Up to one in ten trades still fail to settle on time
16 May 2012 | 10147 views | 1
With market regulators pushing for a shortening of settlement cycles, new research from trade matching utility Omgeo indicates that trade failure rates may be as high as 10% in the equity market and seven per cent in fixed income markets.
Omgeo estimates that the value of equity transactions at risk of trade failure could be upwards of $970 billion, and the value of fixed income transactions at risk is estimated at approximately $300 billion. The cost of stock borrowing to avert the risk of trade failure on this scale could be as much as $3.8 billion.
Matthew Nelson, executive director of strategy at Omgeo says: "While the percentage of trades that fail to settle may be somewhat low in some markets, even low rates of failure can represent a high value at risk. At a time when both the buy- and sell-side are looking to mitigate counterparty and operational risk, as well as reduce costs, the industry cannot afford to ignore the risks of trade failure."
The European Commission has advocated the use of financial penalties for settlement failure, as well as a requirement for trades to settle within two days of the trade date (T+2), in its proposal for Central Securities Depositories (CSDs) and settlement efficiency, published in March 2012.
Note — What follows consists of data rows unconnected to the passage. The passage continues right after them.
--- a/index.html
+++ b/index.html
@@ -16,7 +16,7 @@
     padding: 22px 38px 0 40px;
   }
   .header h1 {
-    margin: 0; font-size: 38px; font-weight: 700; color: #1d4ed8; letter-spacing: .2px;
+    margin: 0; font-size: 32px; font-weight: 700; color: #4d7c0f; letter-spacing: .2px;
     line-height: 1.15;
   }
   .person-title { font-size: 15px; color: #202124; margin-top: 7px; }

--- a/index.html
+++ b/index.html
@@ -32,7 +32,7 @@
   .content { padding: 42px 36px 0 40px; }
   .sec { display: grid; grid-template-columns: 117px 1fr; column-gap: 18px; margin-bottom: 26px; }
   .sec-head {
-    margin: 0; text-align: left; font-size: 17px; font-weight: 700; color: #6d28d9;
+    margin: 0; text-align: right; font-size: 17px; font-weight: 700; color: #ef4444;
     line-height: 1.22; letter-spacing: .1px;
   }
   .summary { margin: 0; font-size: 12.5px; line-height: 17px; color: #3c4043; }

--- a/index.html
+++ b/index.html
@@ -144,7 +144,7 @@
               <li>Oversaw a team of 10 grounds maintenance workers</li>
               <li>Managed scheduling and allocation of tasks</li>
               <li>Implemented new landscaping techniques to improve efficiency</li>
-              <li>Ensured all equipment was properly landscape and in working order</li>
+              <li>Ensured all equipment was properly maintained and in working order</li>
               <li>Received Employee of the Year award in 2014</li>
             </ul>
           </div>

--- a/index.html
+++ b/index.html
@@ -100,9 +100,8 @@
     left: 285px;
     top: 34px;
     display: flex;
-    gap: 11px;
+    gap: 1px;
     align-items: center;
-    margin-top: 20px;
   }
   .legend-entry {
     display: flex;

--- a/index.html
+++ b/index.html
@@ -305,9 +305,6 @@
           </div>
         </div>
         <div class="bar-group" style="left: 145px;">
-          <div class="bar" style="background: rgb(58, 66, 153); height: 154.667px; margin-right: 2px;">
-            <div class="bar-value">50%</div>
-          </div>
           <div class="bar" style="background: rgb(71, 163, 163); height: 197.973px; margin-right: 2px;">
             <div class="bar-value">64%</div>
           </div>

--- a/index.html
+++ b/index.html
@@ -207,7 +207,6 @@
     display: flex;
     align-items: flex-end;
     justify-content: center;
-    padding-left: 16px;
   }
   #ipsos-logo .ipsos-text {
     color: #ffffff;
Custodian banks, however, are concerned that the risk of settlement failure will increase exponentially if shorter settlement cycles are not preceded by an increase in the efficiency of the middle office, particularly in the trade matching process.
Matthew Nelson continues: "The world-wide shift towards shorter settlement cycles will increase the number of failed trades, unless post-trade operational practices are adapted to reduce the period between trade execution and settlement. The most important change required is that market participants should affirm trades on the day the trade is executed, enabling both timely and accurate settlement."
Custodian banks and their clients cite inaccurate settlement and account instruction (SI) data as the most significant reason for failure, followed by the deliberate failure to settle by counterparties and mismatches between cash and securities cycles.